CURWOOD: This fall, nine endangered whooping cranes and a couple of ultra-light planes are making history. With the planes leading the way, they are migrating as a flock south, from Wisconsin to Florida. There are no wild whoopers left who migrate this eastern route, but scientists hope that these young birds will remedy that, once they've been taught the flight map.

Joining me now is Ichabod Crane, no?

DUFF: That's the name of my aircraft, actually.

CURWOOD: That's the name of your plane. But your name is Joe Duff, right?

DUFF: That's right.

CURWOOD: And you're the lead pilot in this migration.

DUFF: I am.

CURWOOD: I understand that you and your colleagues make this entire journey in costume. Can you describe the disguise that everyone wears when you're interacting with these whooping cranes?

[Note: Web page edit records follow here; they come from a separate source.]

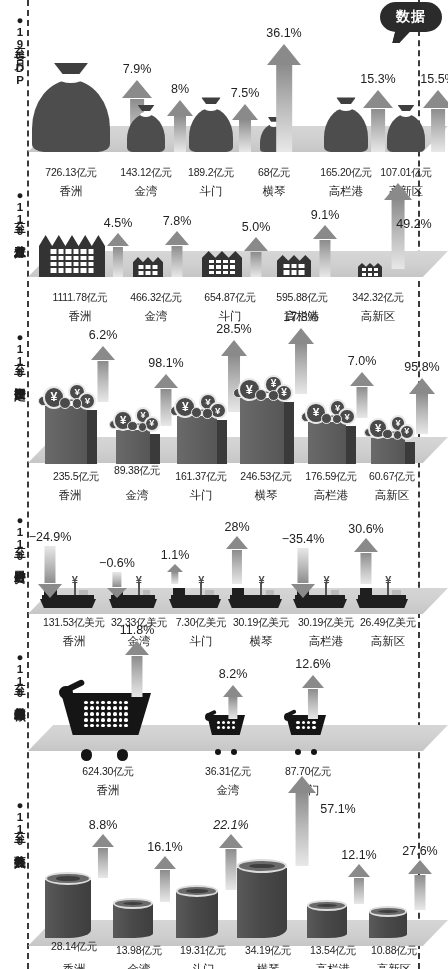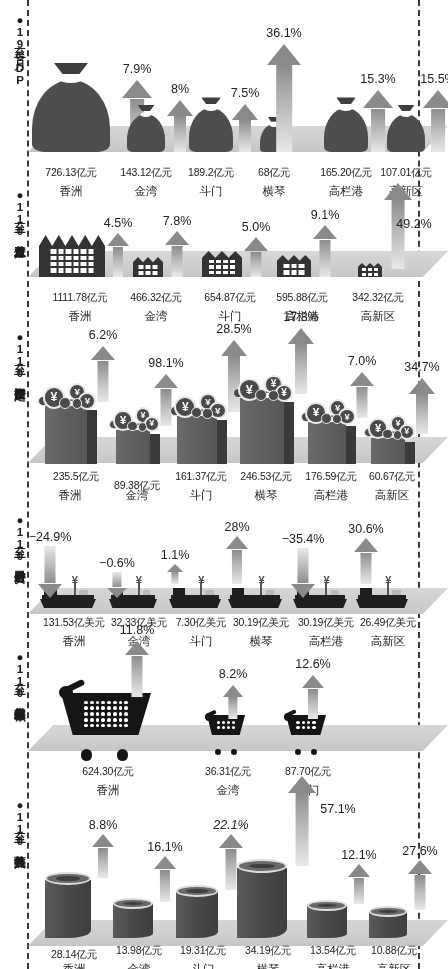"数据" div.bubble { html: none -> <div> <span>数据</span> </div> }
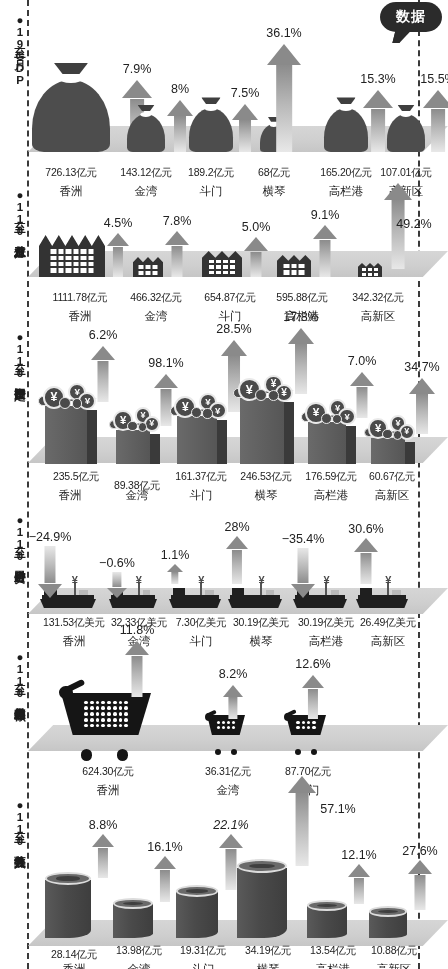"34.7%" div.pct { text: 34.7% -> 95.8% }
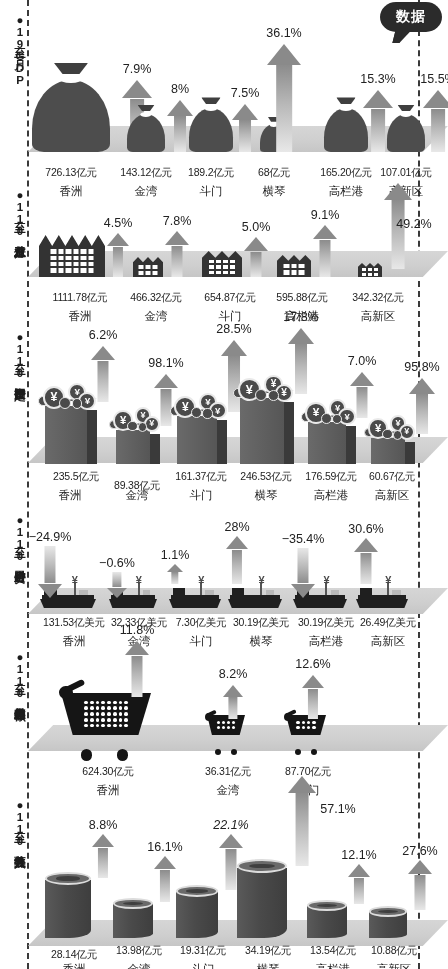"89.38亿元" div.val { top: 15px -> 0 }
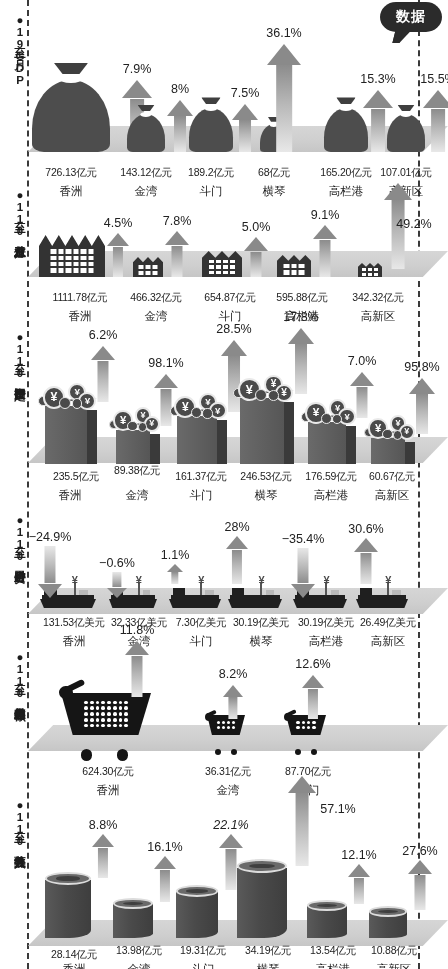"28.14亿元" div.val { top: 10px -> 2px }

DUFF: You named it right, it is a disguise. We're not trying to look like birds, we're actually trying to disguise the human form, and we wear a big bag. It's made of cotton, it covers our arms and goes down to mid-calf, and it's got a drawstring at the bottom and kind of turtle neck collar. And then we have a head gear thing, it's a veil that's built over a baseball type cap, so it covers the head, too. And then we have little visors that we look through, so the birds can't see anything of the human form. And it's also very baggy, so it kind of disguises the form.

CURWOOD: So let me see if I have this right. The idea really isn't so much, obviously, to look like a whooping crane as it is to not look human, but why are these costumes necessary?

DUFF: Well, the thing is that if you mis-imprint a crane, any kind of crane, really, on humans, you can run into trouble. They look to humans as a source of food and they want to associate with humans once they're released, and you can imagine, a whooping crane is 5 and a half feet tall and they can be quite aggressive. Also, if you mis-imprint a whooping crane on humans, when it comes breeding time for these birds, when they're 5 to 8 years old, they can either look at you with admiration, or figure you're a competitor. So they can be quite aggressive.

CURWOOD: So you're not interested in having one of these whooping cranes fall in love with you.

DUFF: No, I don't think so, and it's not good for the bird, either.

CURWOOD: Walk me – or I guess I should probably say fly me – through a day of migration. You wake up in the morning, and what happens next?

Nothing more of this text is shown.